The way to alleviate distributional conflict fomented by nation-states was to regenerate wealth on a cooperative basis. Monnet predicted that “There will be no peace in Europe if states rebuild themselves on the basis of national sovereignty, which brings with it the politics of prestige and economic protectionism,” and concluded that “Their prosperity and indispensable social development is impossible unless European states form a federation or a ‘European entity’ which brings them into a common economic unity.”[3]
This is a conception of justice that valorizes cooperation and collective affluence over autarky and national prestige. It relies on market activity to pacify relations among states: exchange replaces expropriation; competition replaces coercion. It marshals economic activity to resolve—or to at least render tractable—political problems. And most importantly, it does all of this on the basis of voluntarism rather than coercive intervention.
A legal order centered on the market, therefore, far from being vacant from a justice perspective, embodies a particular theory of justice: one that valorizes voluntary economic exchange for its conduciveness to peace, prosperity, and freedom. Whether commerce is, indeed, conducive to all of these things is another question. For now, my point is that it just won’t do to say that there is no conception of justice behind the market-building project that remains at the core of European integration. What the book establishes, conclusively, is that it is high time to expose that particular conception of justice to critical scrutiny.

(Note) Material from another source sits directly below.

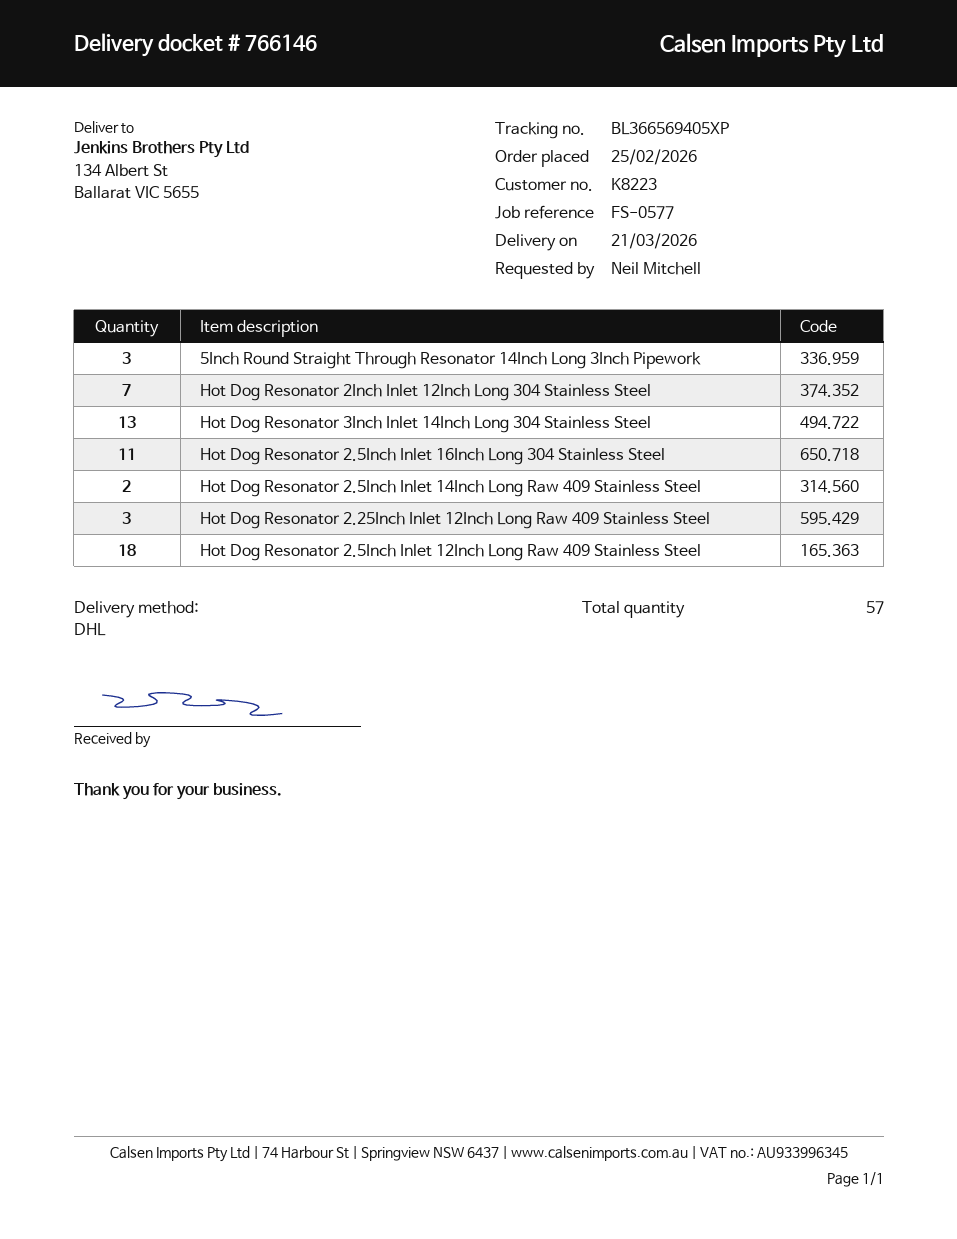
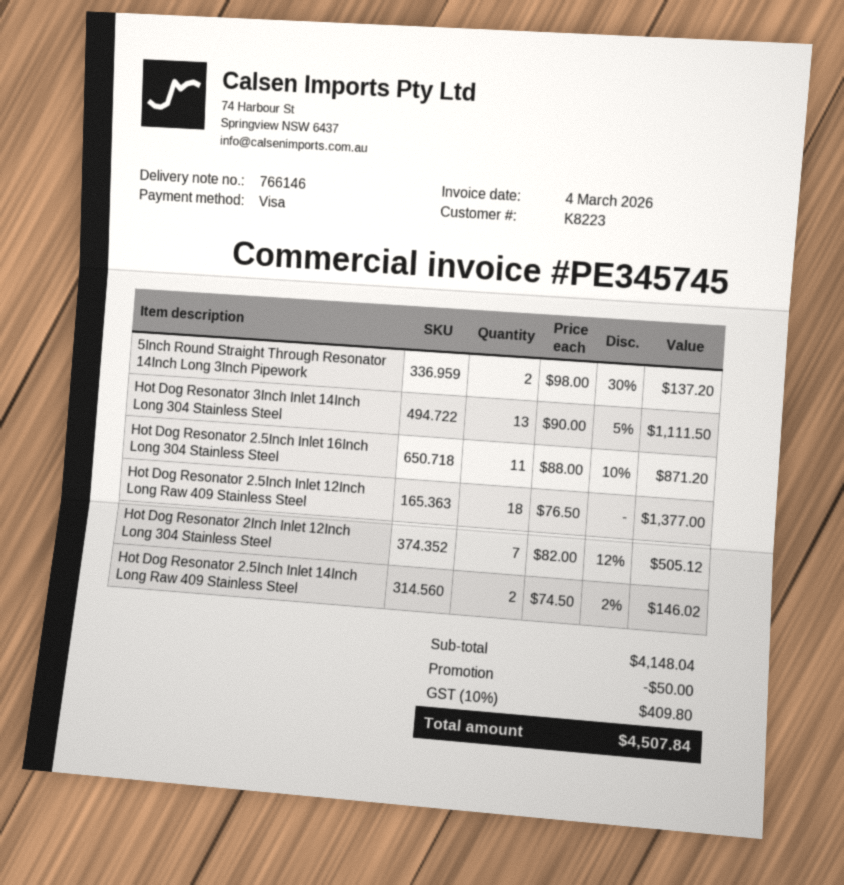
5Inch Round Straight Through Resonator 14Inch Long 3Inch Pipework: 3 -> 2
Hot Dog Resonator 2.25Inch Inlet 12Inch Long Raw 409 Stainless Steel: 3 -> none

[1] In drawing this distinction, I do not mean to endorse the inaccurate boilerplate that Smith is a proponent of laissez faire; to the contrary, Smith recognized that the productive force of a market society relies on enlightened public policy, mass education, civic inclusion, and vigilance against plutocracy. Incidentally, that very same sensibility is evident in the massive regulatory apparatus that the EU has created as the backbone of the internal market, not least its aggressive enforcement of competition policy. The tacit morality that motivates the Commission’s crusades against the likes of Microsoft and Google is very reminiscent of Smith’s moral indignation towards international trading companies (Muthu 2008).
[2] There are more affinities between the juridical-economic grammar of European integration and Scottish Enlightenment thought than I can trace here. Hume and Smith treated political and moral themes using a “juristic terminology” that distinguished them from the virtue-centered terminology of the civic humanist tradition (Pocock 1983). An analogous distinction can be drawn between the discursive universe of the EU and that of the nation-state; the former substituting the language of ius for the latter’s reliance on virtus.
[3] Monnet neither designed nor single-handedly executed the market-building project. In fact, like Achilles during the siege of Troy, he was notably absent during the negotiations leading up to the all-important Treaty of Rome. However, I find attempts to edit him out of story of European economic integration altogether to be excessive.